FRISCO, Texas — The MLS championship featured the season scoring leader against the career playoff scoring leader. So guess who scored the game's only goal?
A guy coming off the worst offensive season in league history.
Guillermo Ramirez perfectly timed a deflected shot from the top of the penalty box, sending it past a fallen goaltender and between two would-be defenders in stoppage time of the first overtime, giving the Los Angeles Galaxy a 1-0 victory over the New England Revolution in the MLS Cup on Sunday.
"You can't really describe what you're feeling when you score a goal like that," Ramirez said through a translator. "It was a beautiful moment."
Nicknamed "Pando," the Guatemalan term for someone who is bowlegged, Ramirez had only one goal on 62 shots this season, the worst ratio in the 10 years of the MLS. His only goal came in September, after he lost his spot in the starting lineup, and it came on a penalty kick, plus needed a carom off the post and the goalkeeper's back.
But with the title on the line, he did what teammate Landon Donovan (14 career postseason goals) and New England's Taylor Twellman (17 goals this season) couldn't do — score.
Donovan started the play with a corner kick from the right side. Revolution goalkeeper Matt Reis ran out to punch it away, only to send it directly to Ramirez. With no defender near him, Ramirez leaped and kicked the ball out of the air and into the net.

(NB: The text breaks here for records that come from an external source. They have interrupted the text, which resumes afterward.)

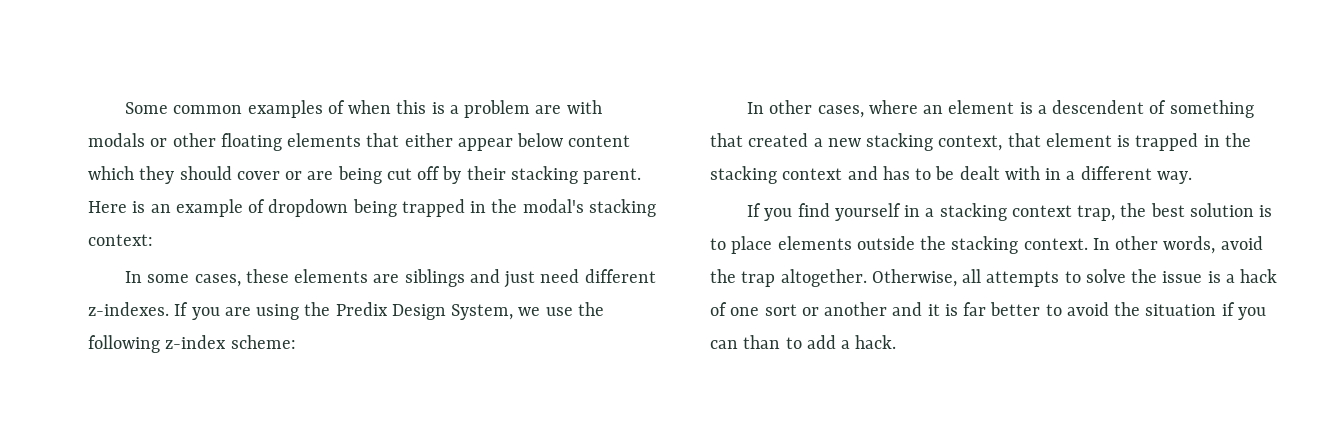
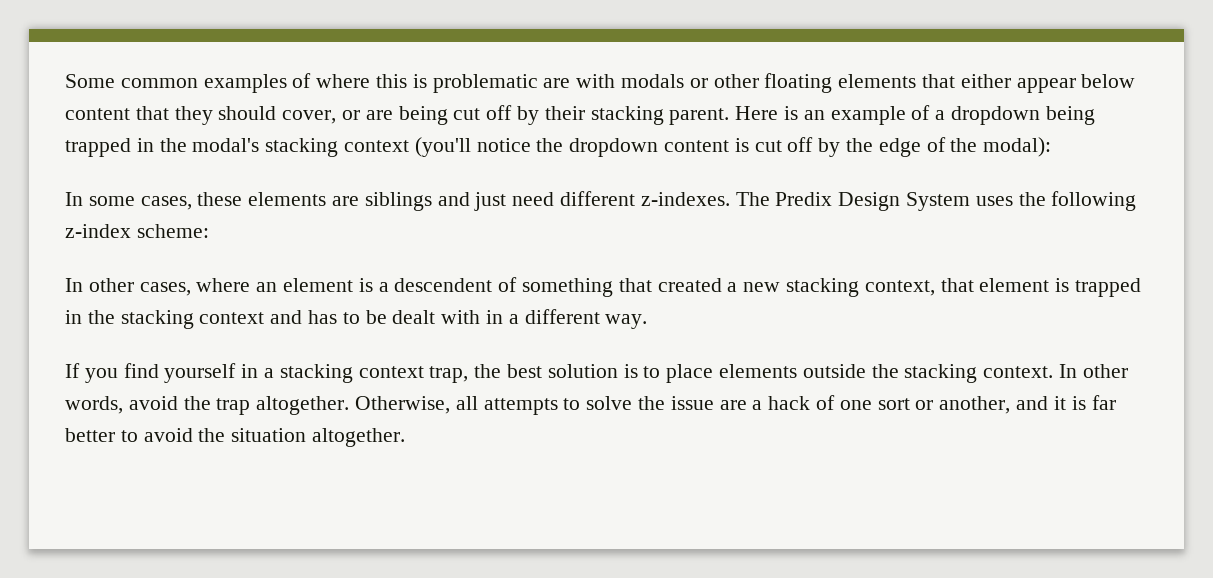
- Some common examples of when this is a problem are with modals or other floating elements that either appear below content which they should cover or are being cut off by their stacking parent.
+ Some common examples of where this is problematic are with modals or other floating elements that either appear below content that they should cover, or are being cut off by their stacking parent.
- Here is an example of dropdown being trapped in the modal's stacking context:
+ Here is an example of a dropdown being trapped in the modal's stacking context (you'll notice the dropdown content is cut off by the edge of the modal):
- If you are using the Predix Design System, we use the following z-index scheme:
+ The Predix Design System uses the following z-index scheme:
- Otherwise, all attempts to solve the issue is a hack of one sort or another and it is far better to avoid the situation if you can than to add a hack.
+ Otherwise, all attempts to solve the issue are a hack of one sort or another, and it is far better to avoid the situation altogether.

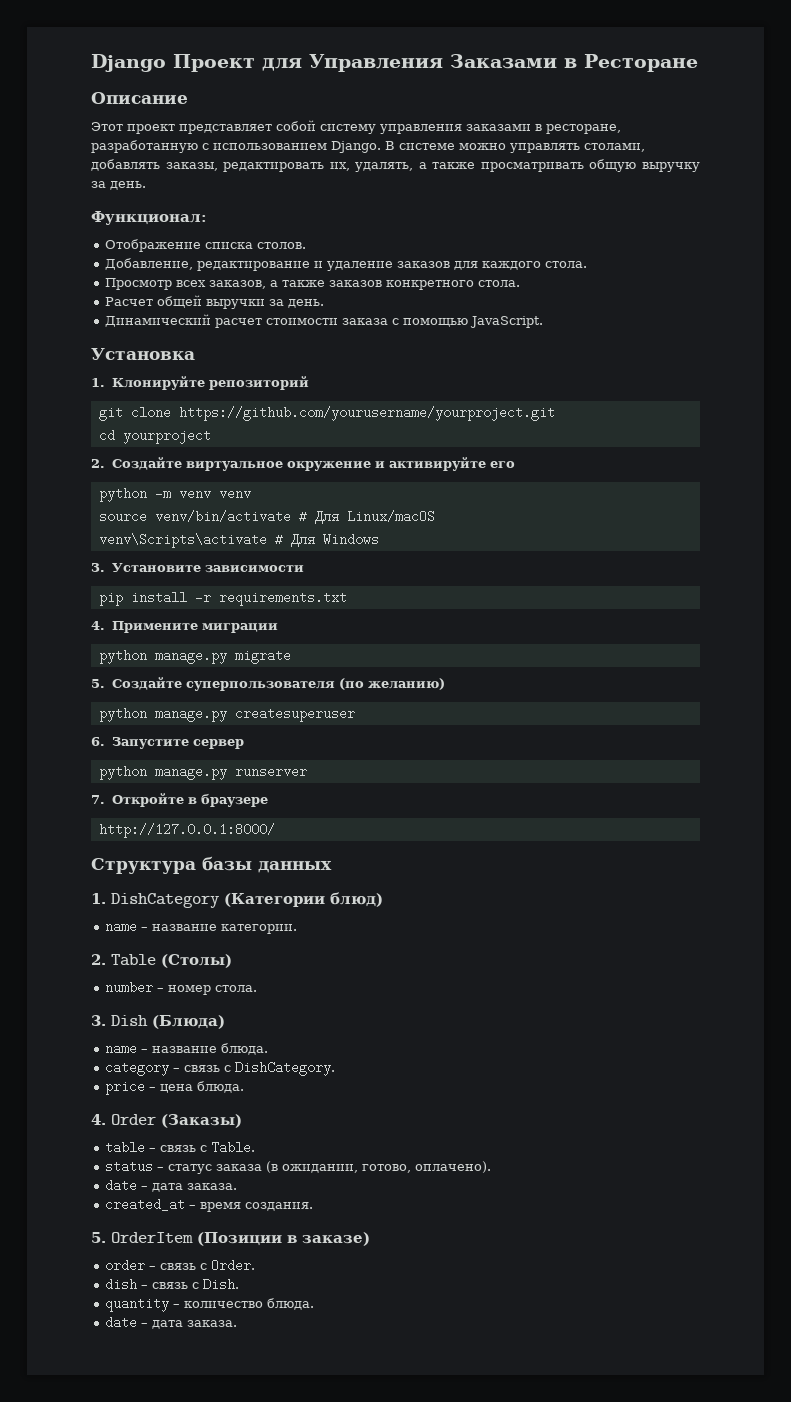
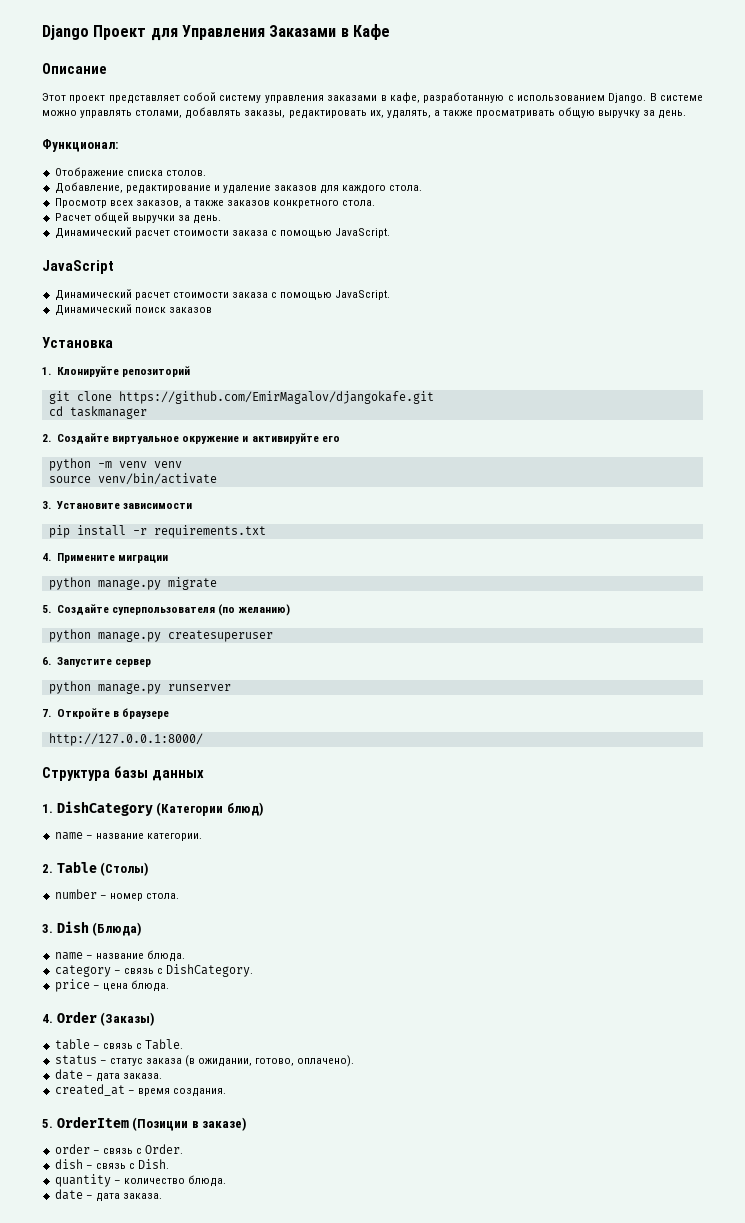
- Django Проект для Управления Заказами в Ресторане
+ Django Проект для Управления Заказами в Кафе
- Этот проект представляет собой систему управления заказами в ресторане, разработанную с использованием Django.
+ Этот проект представляет собой систему управления заказами в кафе, разработанную с использованием Django.
+ JavaScript
+ Динамический расчет стоимости заказа с помощью JavaScript.
+ Динамический поиск заказов
- git clone https://github.com/yourusername/yourproject.git
+ git clone https://github.com/EmirMagalov/djangokafe.git
- cd yourproject
+ cd taskmanager
- source venv/bin/activate # Для Linux/macOS
- venv\Scripts\activate # Для Windows
+ source venv/bin/activate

"I'm very proud of Pando Ramirez, a guy who suffered all year and didn't score one goal in the flow of play all season," Los Angeles coach Steve Sampson said. "If he had scored more goals during the course of the season, we would've won more ballgames. But he found the right time to get it done."
As if to prove his lumpy touch, Ramirez missed a close-in chance for a second goal in the closing minutes. Regardless, he was selected the MVP, quite a feat for someone who entered in the 66th minute.
"I'm stunned, impressed and extremely happy for him," said Donovan, who won his third MLS Cup, but first for his hometown team. "He deserves his reward."
The Galaxy won their second championship in five finals. This was the least expected considering they went 13-13-7 this season and claimed the eighth and final playoff seed. They have both the fewest wins and lowest seed of any league champion.
"It was a great finish to a wonderful run," said Sampson, best known as the coach of the 1998 U.S. team that finished last among 32 teams in the World Cup. "During the playoffs, we finally found our form."
Both Los Angeles titles have been 1-0 victories over New England in overtime. The other was in 2002, and this game played out much like that one: No goals in regulation, the Revolution going a tremendous stretch without a shot on goal and plenty of yellow cards — 10, double the most in any title game.
The loss was especially disappointing for New England because of it went an Eastern Conference-best record of 17-7-8 this season. Revs owner Robert Kraft, who also owns the NFL's Patriots, even made the rare decision of skipping football for futbol in hopes of being handed his second championship trophy in 2005.
Late goals were their specialty, but they couldn't come up with one when they needed it most.
"You feel like we're a team that should've won," midfielder Clint Dempsey said. "I'm sure everybody in the locker room feels the same way."
New England had only two shots on goal, none until the 62nd minute. Its best chance of tying the game was a header by Shalrie Joseph that went over the goal in the second overtime.
Galaxy forward Herculez Gomez took a championship record-tying nine shots, but only one on goal. Donovan attempted six, with four on goal, including the most exciting play of the first half — a full-pitch run in the last minute for a shot that Reis slapped away with one hand.
Donovan also started a three-shot flurry late in the second half, getting denied by New England's league rookie of the year Michael Parkhurst. A minute later, Gomez had an open net when Reis charged at him but chipped it over the goal, then soon after Cobi Jones hit the crossbar.
New England's Jose Cancela had the first good scoring chance in overtime, a shot from about 15 yards out that Galaxy goaltender Kevin Hartman punched away. Soon after, Twellman tried a header that went over the goal. Donovan went low for a header a few minutes later, but it went wide right.
The tight game was no surprise. Both regular-season meetings between the teams ended in 1-1 ties.